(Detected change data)

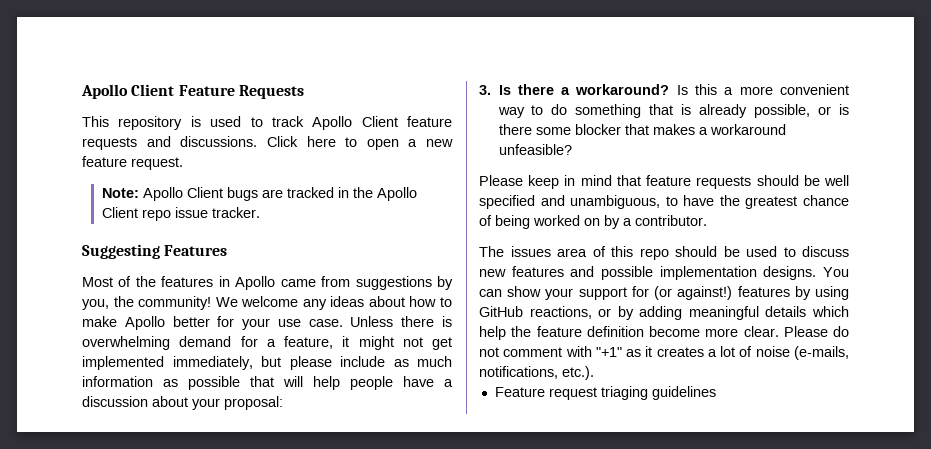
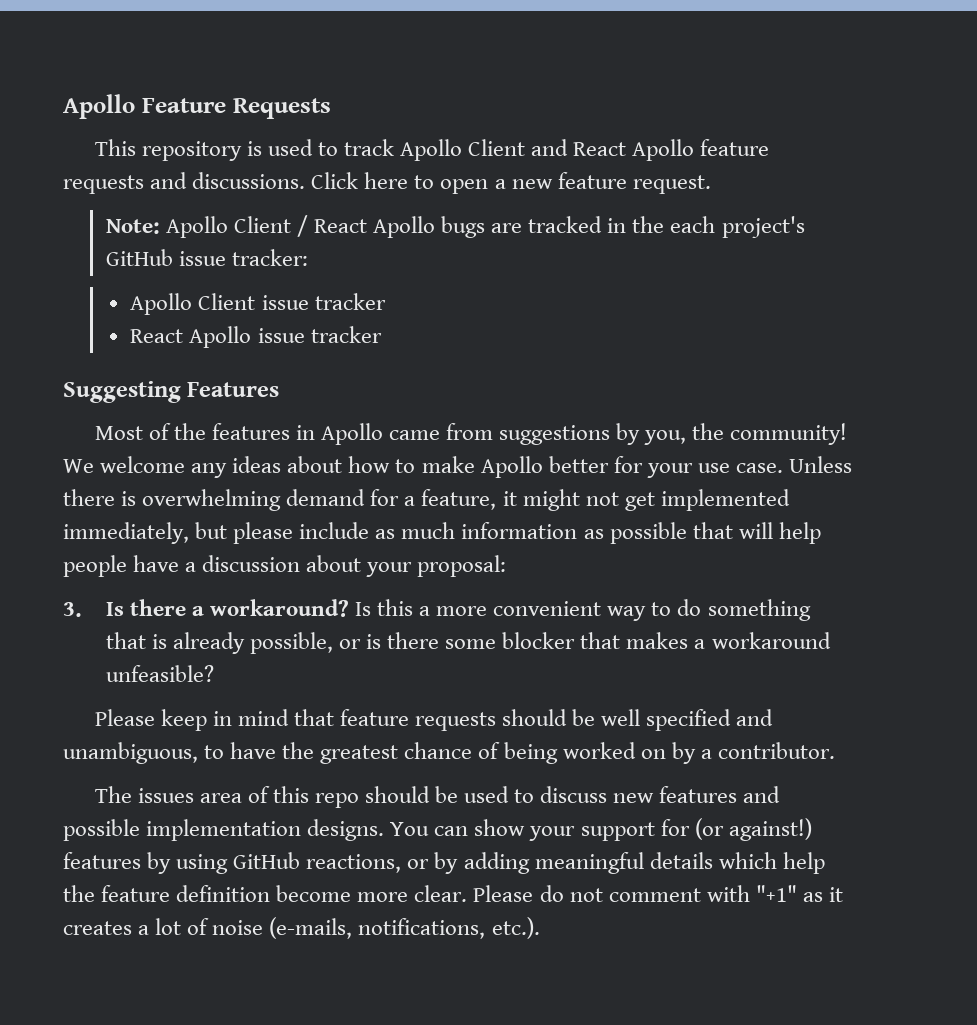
[81,84,175,99] Apollo Client -> [63,94,135,119] Apollo
(398, 121) none -> [531,139,695,161] and React Apollo
(223, 192) none -> [296,215,435,238] / React Apollo
[376,187,417,201] [101,207,260,221] Apollo Client repo issue tracker. -> [670,216,805,238] [105,249,308,266] [130,293,386,315] [130,326,382,348] each project's GitHub issue tracker: // Apollo Client issue tracker // React Apollo issue tracker
[494,386,716,400] // Feature request triaging guidelines -> (540, 928) none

- _Instructions for the task_:
Skip the pictures, then write out every entry exactly.

- _Result of the exercise_:
[81,84,175,99] Apollo Client -> [63,94,135,119] Apollo
(398, 121) none -> [531,139,695,161] and React Apollo
(223, 192) none -> [296,215,435,238] / React Apollo
[376,187,417,201] [101,207,260,221] Apollo Client repo issue tracker. -> [670,216,805,238] [105,249,308,266] [130,293,386,315] [130,326,382,348] each project's GitHub issue tracker: // Apollo Client issue tracker // React Apollo issue tracker
[494,386,716,400] // Feature request triaging guidelines -> (540, 928) none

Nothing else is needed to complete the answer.